Your task:
Print, from the listing below, the lines starting at the line containing "- Once status" and ending at the line containing "mcp # list all MCPs", exactly as they stand, and print nothing else.
===== Provided records
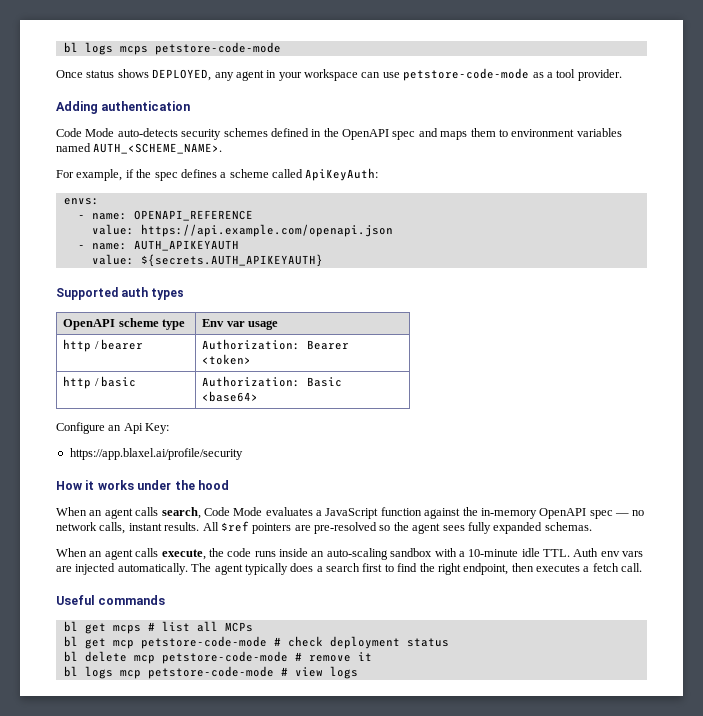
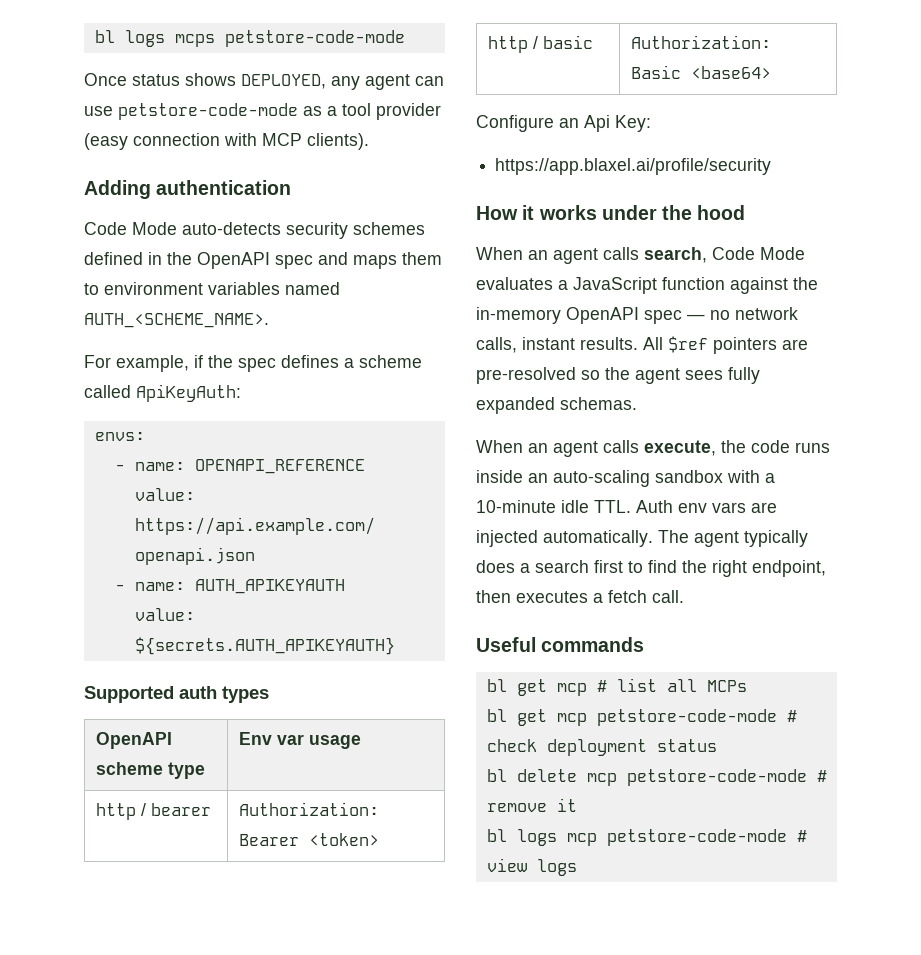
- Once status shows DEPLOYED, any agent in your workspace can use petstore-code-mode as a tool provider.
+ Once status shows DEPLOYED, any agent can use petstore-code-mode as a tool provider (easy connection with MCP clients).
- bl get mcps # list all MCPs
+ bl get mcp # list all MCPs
==========
===== Provided records
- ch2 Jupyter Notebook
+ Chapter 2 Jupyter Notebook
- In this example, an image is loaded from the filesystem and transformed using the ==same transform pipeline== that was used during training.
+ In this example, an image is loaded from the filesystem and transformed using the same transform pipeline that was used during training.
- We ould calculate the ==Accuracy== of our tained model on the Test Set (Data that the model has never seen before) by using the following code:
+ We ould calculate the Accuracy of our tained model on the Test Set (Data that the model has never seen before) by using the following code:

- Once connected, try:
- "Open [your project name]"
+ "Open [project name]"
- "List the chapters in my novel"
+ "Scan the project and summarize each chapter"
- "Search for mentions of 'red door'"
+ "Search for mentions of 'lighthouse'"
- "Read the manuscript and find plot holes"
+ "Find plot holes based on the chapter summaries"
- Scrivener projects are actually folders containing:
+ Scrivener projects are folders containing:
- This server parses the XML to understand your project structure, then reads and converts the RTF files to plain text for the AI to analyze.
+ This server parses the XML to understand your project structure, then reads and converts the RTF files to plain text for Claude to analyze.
==========
===== Provided records
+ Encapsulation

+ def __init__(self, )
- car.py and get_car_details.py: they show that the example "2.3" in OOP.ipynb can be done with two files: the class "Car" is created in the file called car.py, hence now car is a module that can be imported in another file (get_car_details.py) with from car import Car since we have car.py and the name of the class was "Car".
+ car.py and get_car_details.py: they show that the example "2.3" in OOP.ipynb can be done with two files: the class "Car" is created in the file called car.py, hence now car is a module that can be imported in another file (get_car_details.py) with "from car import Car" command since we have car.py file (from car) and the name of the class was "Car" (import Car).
==========
Output for this task:
- Once status shows DEPLOYED, any agent in your workspace can use petstore-code-mode as a tool provider.
+ Once status shows DEPLOYED, any agent can use petstore-code-mode as a tool provider (easy connection with MCP clients).
- bl get mcps # list all MCPs
+ bl get mcp # list all MCPs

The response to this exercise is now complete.